(DATA FOR THIS EXERCISE Opens)

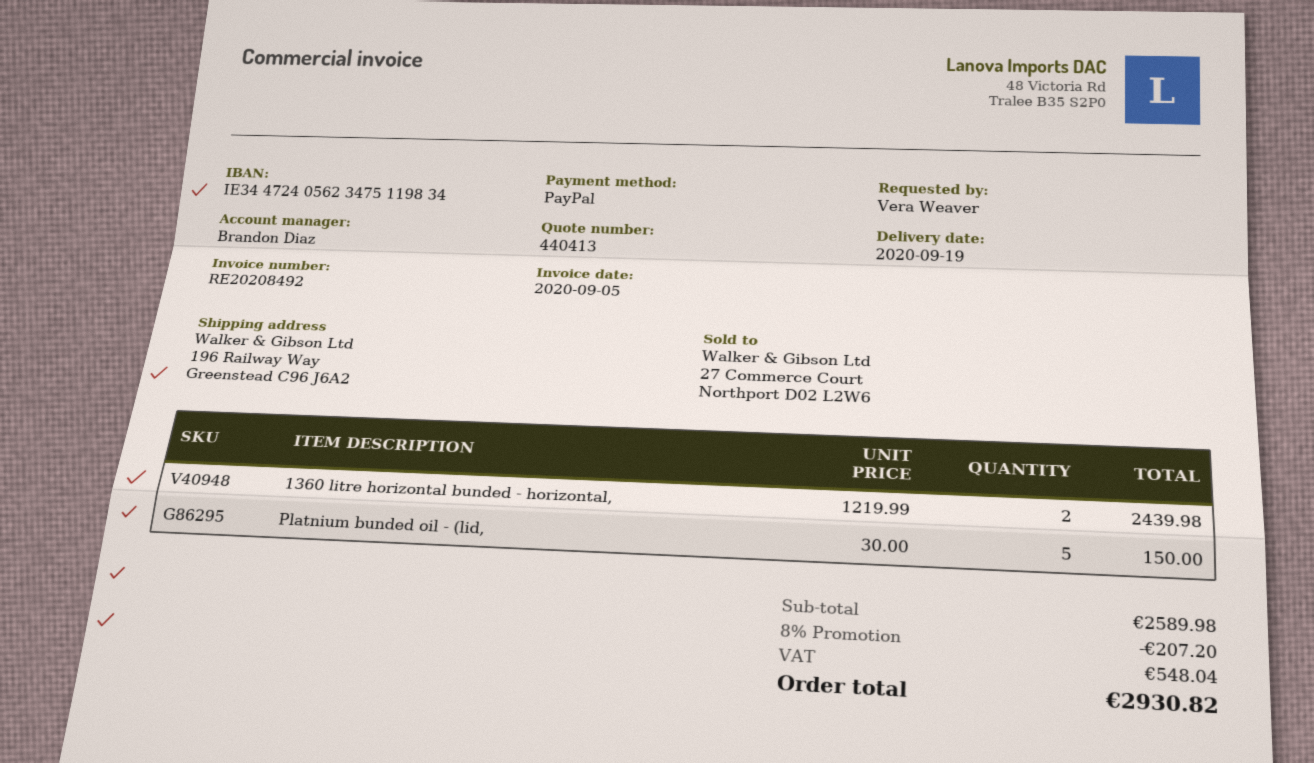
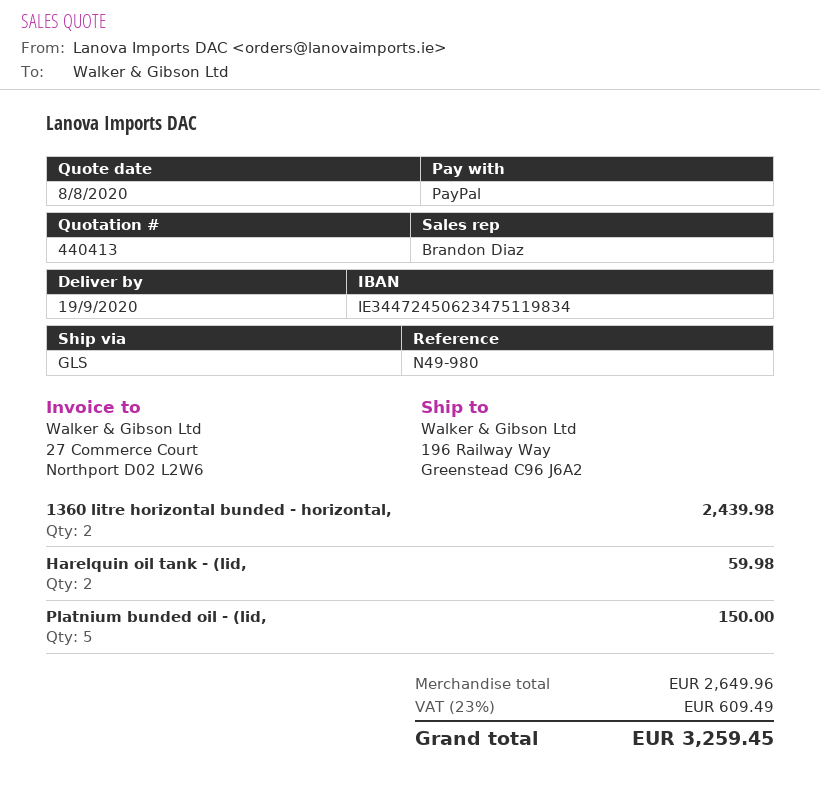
bank account: IE34472405623475119834 -> IE34472450623475119834
Harelquin oil tank - (lid,: none -> 2 for 59.98
subtotal: 2589.98 -> 2649.96
discount: 8% = 207.20 -> none
tax: 548.04 -> 609.49
total: 2930.82 -> 3259.45

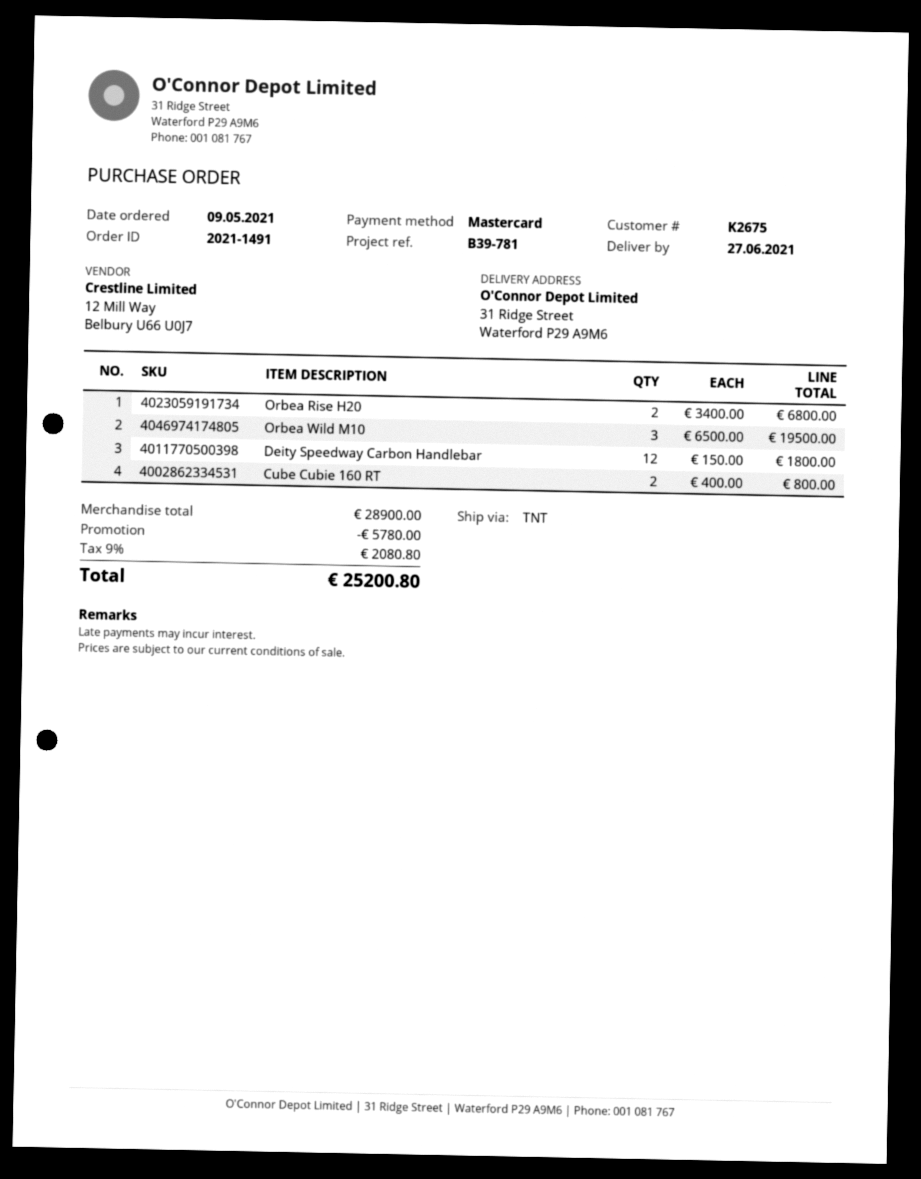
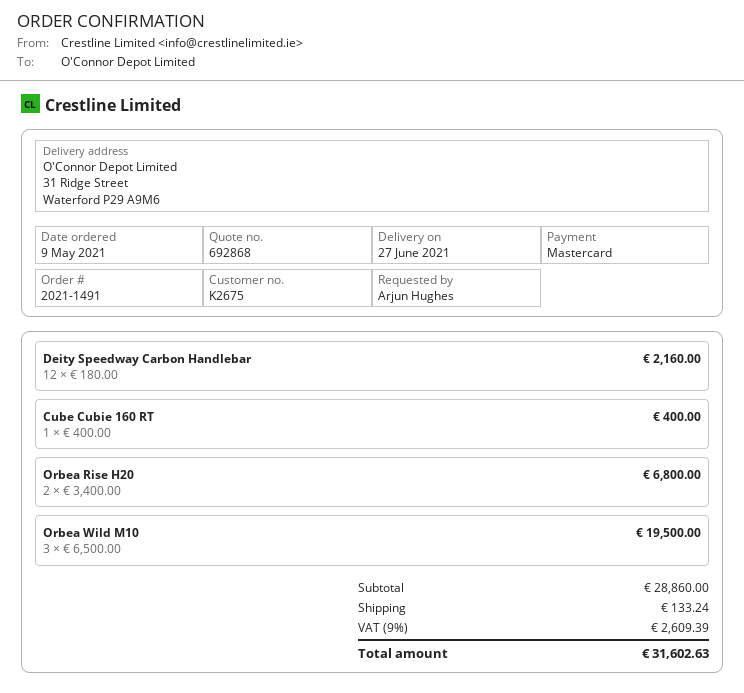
Deity Speedway Carbon Handlebar: 12 x 150.00 = 1800.00 -> 12 x 180.00 = 2160.00
Cube Cubie 160 RT: 2 x 400.00 = 800.00 -> 1 x 400.00 = 400.00
subtotal: 28900.00 -> 28860.00
discount: 5780.00 -> none
shipping: none -> 133.24
tax: 9% = 2080.80 -> 9% = 2609.39
total: 25200.80 -> 31602.63

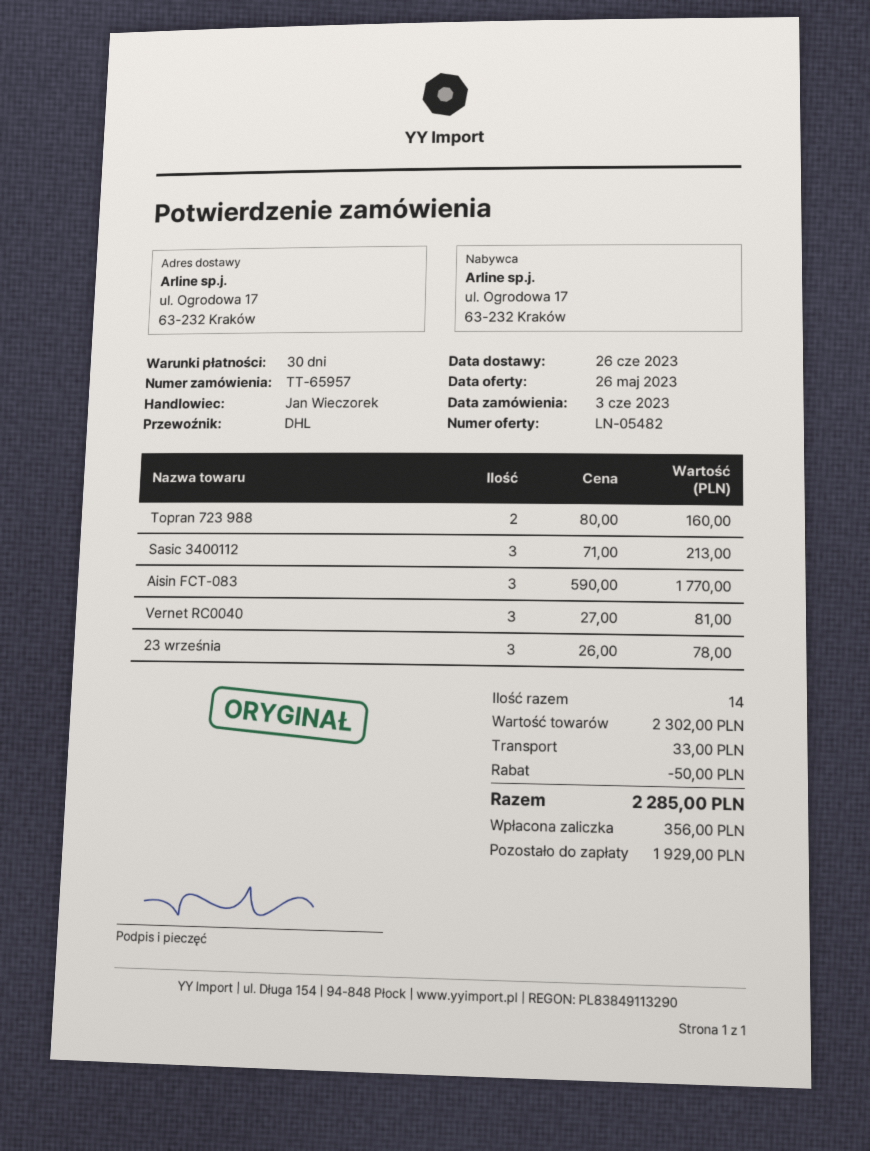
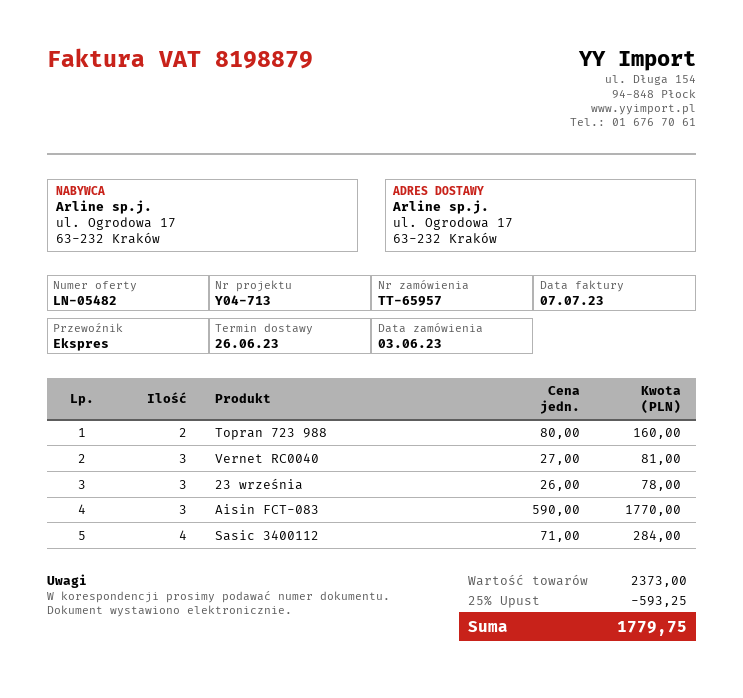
shipping method: DHL -> express
Sasic 3400112: 3 x 71.00 = 213.00 -> 4 x 71.00 = 284.00
subtotal: 2302.00 -> 2373.00
discount: 50.00 -> 593.25
shipping: 33.00 -> none
total: 2285.00 -> 1779.75

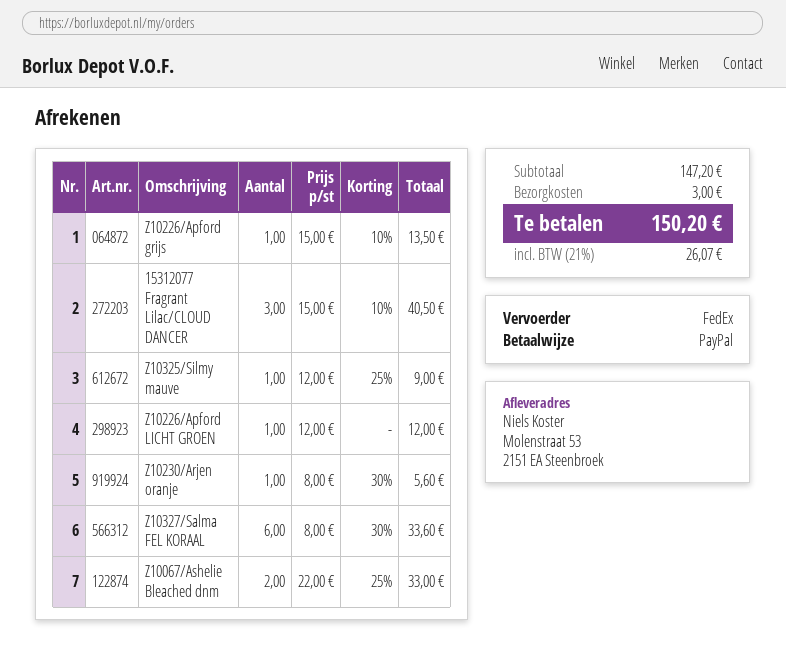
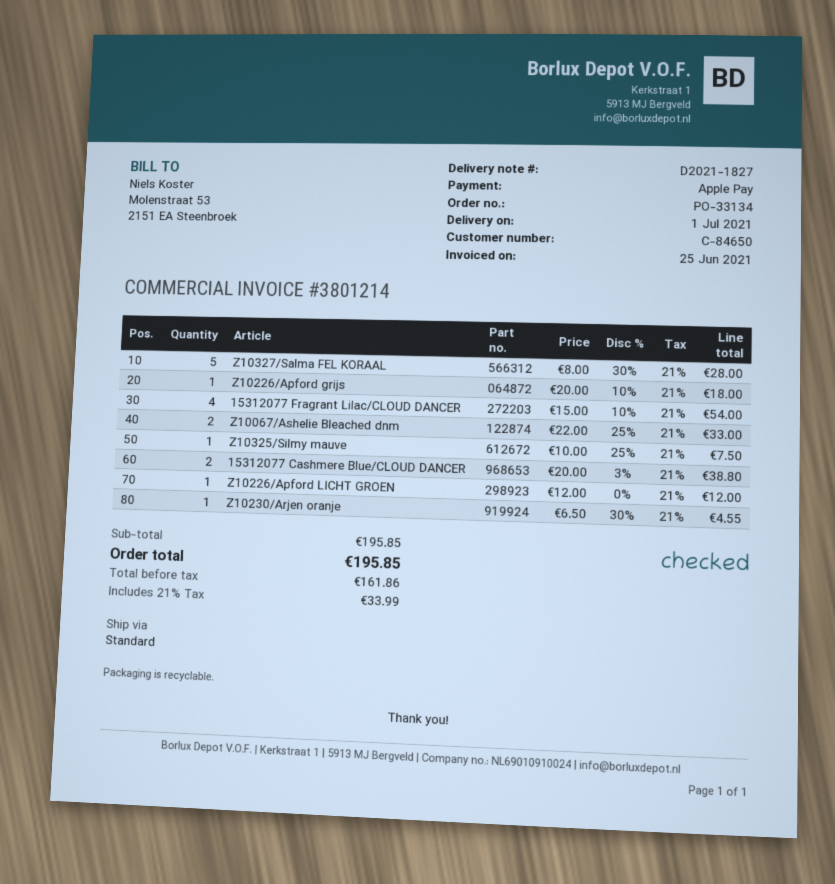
payment method: PayPal -> Apple Pay
shipping method: FedEx -> standard
Z10226/Apford grijs: 1 x 15.00 - 10% = 13.50 -> 1 x 20.00 - 10% = 18.00
15312077 Fragrant Lilac/CLOUD DANCER: 3 x 15.00 - 10% = 40.50 -> 4 x 15.00 - 10% = 54.00
Z10325/Silmy mauve: 1 x 12.00 - 25% = 9.00 -> 1 x 10.00 - 25% = 7.50
Z10230/Arjen oranje: 1 x 8.00 - 30% = 5.60 -> 1 x 6.50 - 30% = 4.55
Z10327/Salma FEL KORAAL: 6 x 8.00 - 30% = 33.60 -> 5 x 8.00 - 30% = 28.00
15312077 Cashmere Blue/CLOUD DANCER: none -> 2 x 20.00 - 3% = 38.80
subtotal: 147.20 -> 195.85
shipping: 3.00 -> none
tax: 21% = 26.07 -> 21% = 33.99
total: 150.20 -> 195.85

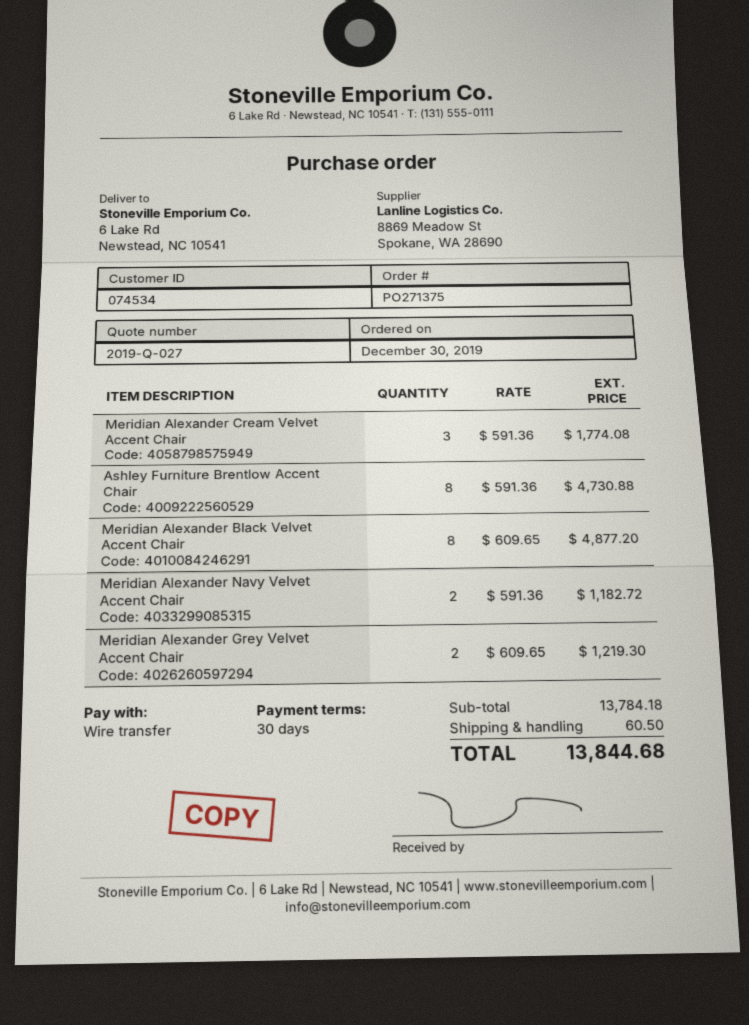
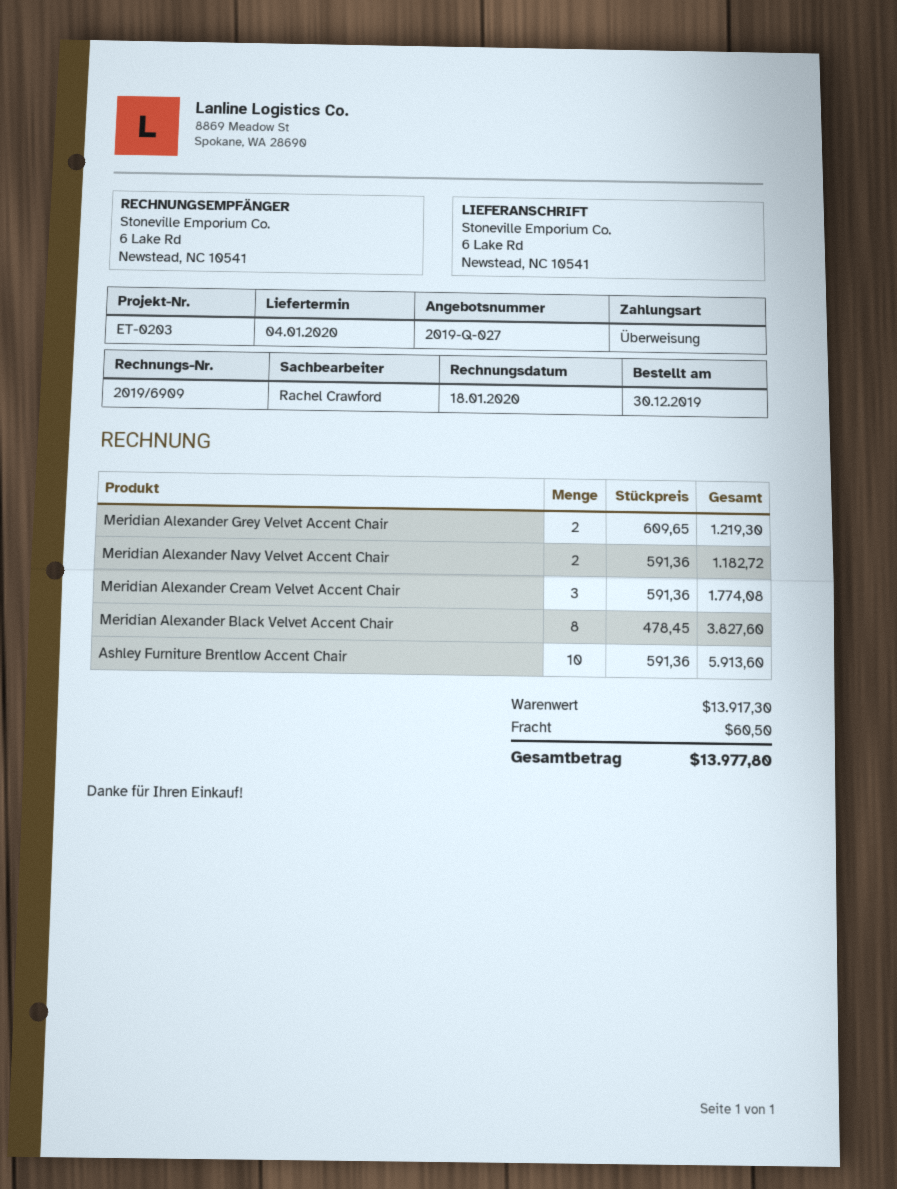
Ashley Furniture Brentlow Accent Chair: 8 x 591.36 = 4730.88 -> 10 x 591.36 = 5913.60
Meridian Alexander Black Velvet Accent Chair: 8 x 609.65 = 4877.20 -> 8 x 478.45 = 3827.60
subtotal: 13784.18 -> 13917.30
total: 13844.68 -> 13977.80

(DATA FOR THIS EXERCISE Closes)

### [WHAT TO PRODUCE]
Leave out every picture, and copy exactly the lines above starting at the one holding "subtotal: 28900.00 -> 28860.00" and ending at the one holding "Z10226/Apford grijs: 1", no more and no less.

### [WRITTEN ANSWER]
subtotal: 28900.00 -> 28860.00
discount: 5780.00 -> none
shipping: none -> 133.24
tax: 9% = 2080.80 -> 9% = 2609.39
total: 25200.80 -> 31602.63

shipping method: DHL -> express
Sasic 3400112: 3 x 71.00 = 213.00 -> 4 x 71.00 = 284.00
subtotal: 2302.00 -> 2373.00
discount: 50.00 -> 593.25
shipping: 33.00 -> none
total: 2285.00 -> 1779.75

payment method: PayPal -> Apple Pay
shipping method: FedEx -> standard
Z10226/Apford grijs: 1 x 15.00 - 10% = 13.50 -> 1 x 20.00 - 10% = 18.00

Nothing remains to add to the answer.